Little do Canadians know, Jack Layton competed in UFC back in 2008. He is 19 time UFC champ which he usually wins by TKO in the first 23 seconds. Just 2 months after he first signed up, he was fired because UFC CEO Lorenzo Fertitta wasn't happy with him killing everybody on the UFC roster. With no one left to fight he went back to focus on his political career.
edit Jack Layton Timeline
Important dates in Jack Layton history:
- 1822 - Jack Layton's birth
- 1836 - University - Jack was only 14 years old, but he was smarter than the average fish, he was accepted at L'université des Socialistes in France, Québec.
- 1845 - Graduates through the back door san francisco university
- 1846 - Attempts to go to the University Of Awesome. Realises this doesn't exist soon after. He lost $100 from it. This was 1846 money, which is $100,000 in 2006 money.
- 1850 - marries a puppy
- 1855 - runs as Communist MP in the riding of Socialiste-Free Money
- 1862 - throws a pie in Jean Poutine's face
- 1867 - wins the leadership of the No Dorks Allowed Party
- 1868 to 1991 - nothing significant happens
- 1917 - Revolution Revolution!
- 1992 - shaves his moustache, nobody recognizes who he is
- 1996 - grows his moustache back, Jack's back!
- 2000 - his wife runs for bartender in the region of Canadian Tire-Hortons and fails
- 2005 - whined that we need to preserve beercare
- 2091 - Due to the song "Baby" Mr. Layton created a temporal vortex to go forward in time to try to kill Justin Bieber's Adult Children. Succeeds.
- 2006 - The No Dorks Allowed! Party merges with the New Dope Party
- 2006 - People wonder why Layton is still leader, since he doesn't like beer
- 2006 - Layton passes the Sodomy Act of 2006, forcing all Canadians to get same-sex married. Failing to get same-sex married would result in being sent to prison, where you would be sodomized.
- 2007 - Layton is discovered to be a terrorist and is forced to live with Mormons in Bountiful, BC. NDP support lowers to -14% thanks to Layton. Way to go Video Professor.....
- 2007 - Asplodes the planet in cooperation with hippies, Konami and Hideo Kojima.
- 2007 - Longtime homeboy (The Union) employs Newfs from around the globe to rebuild it.
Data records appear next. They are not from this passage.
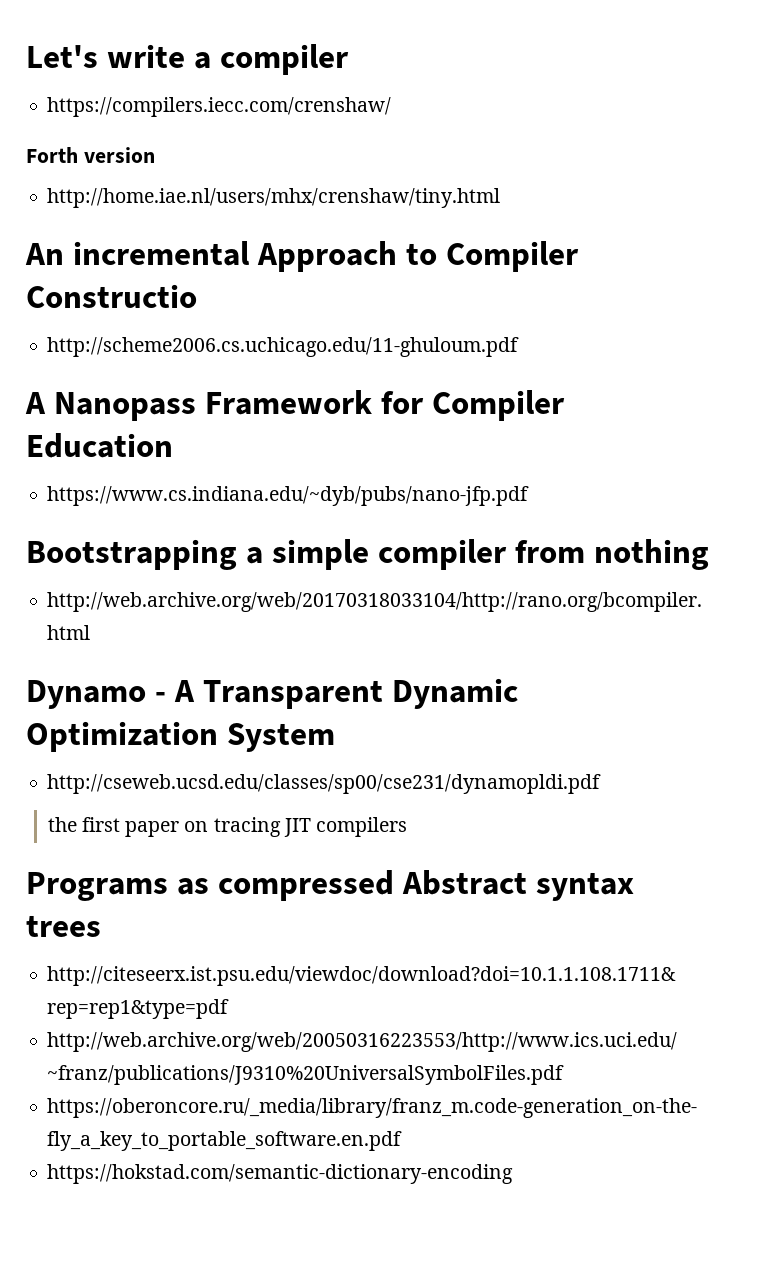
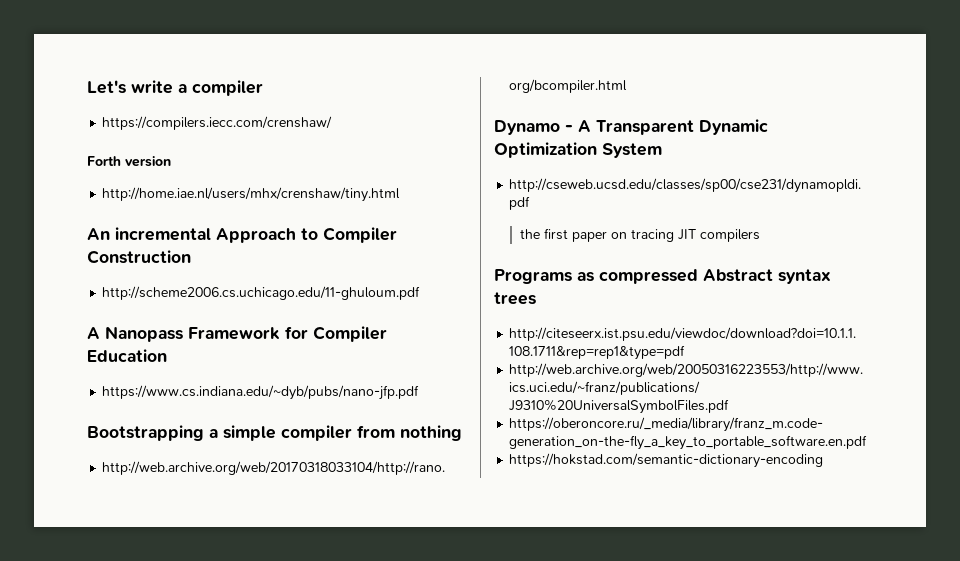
[26,284,197,308] Constructio -> [87,250,191,264] Construction

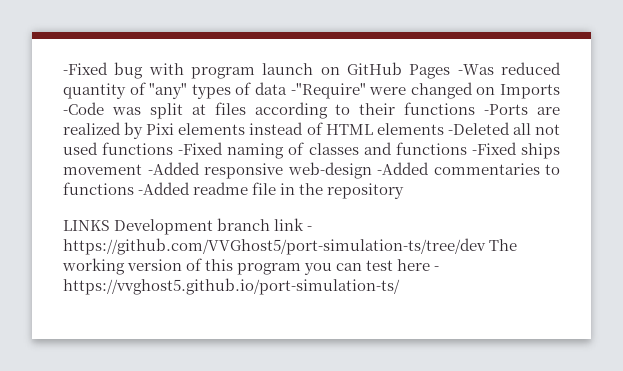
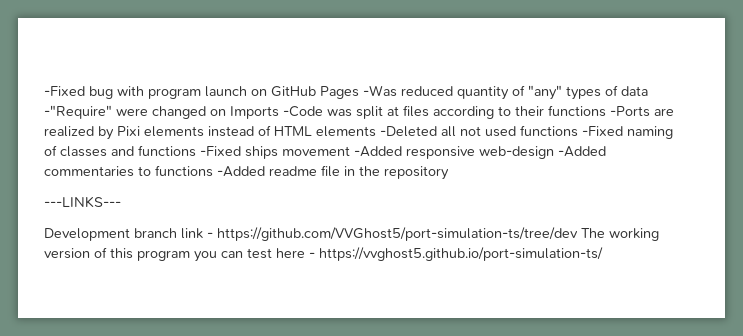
[63,220,110,231] LINKS -> [44,196,121,208] ---LINKS--- //

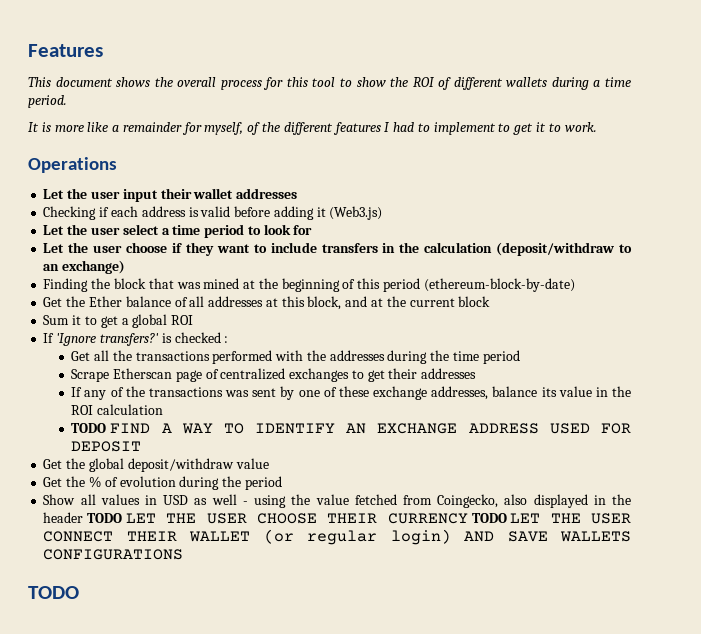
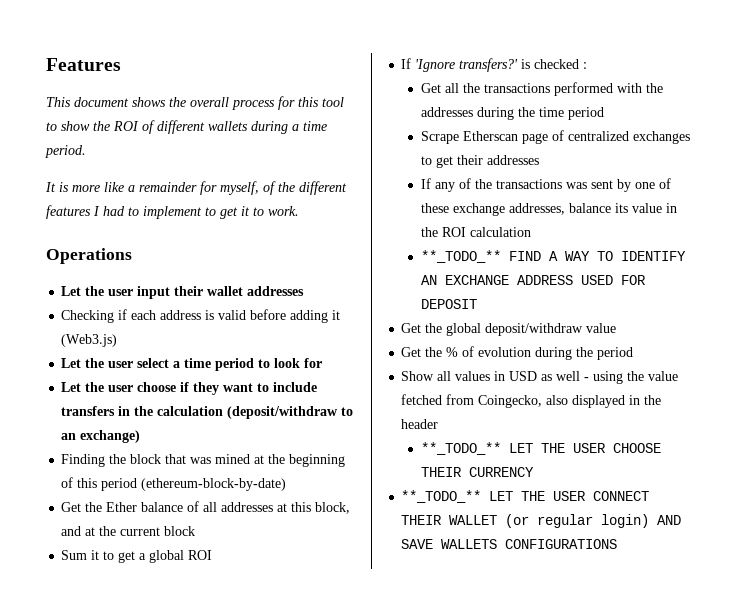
[71,423,107,433] TODO -> [420,250,501,263] **_TODO_**
[87,513,123,523] TODO -> [420,442,501,455] // **_TODO_**
[471,513,507,523] TODO -> [401,490,482,503] // **_TODO_**
[28,586,79,599] // TODO -> (618, 544) none

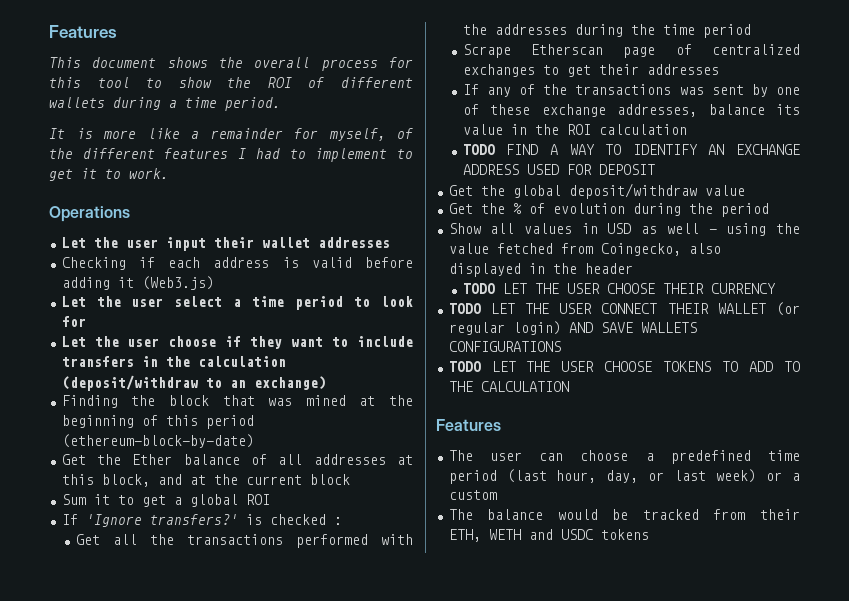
[420,250,501,263] **_TODO_** -> [462,144,495,155] TODO
[420,442,501,455] **_TODO_** -> [462,283,495,294] TODO
[401,490,482,503] **_TODO_** -> [448,303,481,314] TODO
(618, 544) none -> [448,361,800,372] [448,381,569,392] [436,419,501,431] [448,450,800,464] [448,469,800,484] [448,490,497,500] [448,509,800,520] [448,529,649,542] // TODO LET THE USER CHOOSE TOKENS TO ADD TO THE CALCULATION // Features // The user can choose a predefined time period (last hour, day, or last week) or a custom // The balance would be tracked from their ETH, WETH and USDC tokens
- 2008 - Loses his own seat in the House of Commons to a blind deaf Conservative Green Party member
- 2008 - Jack Layton signs up for UFC; becomes 19 time champ.
- 2009 - Appointed Gregory Christensen Head Lackey and heir to the sacred sickle of socialism.
- 2010 - Layton beats Chuck Norris to death in a street fight using only his bare hands.
- 2011 - Jack Layton dies in a fight against eight thousand ninjas, and sacrafices himself, killing them all.
- 2011 - On the third day he rose from the dead.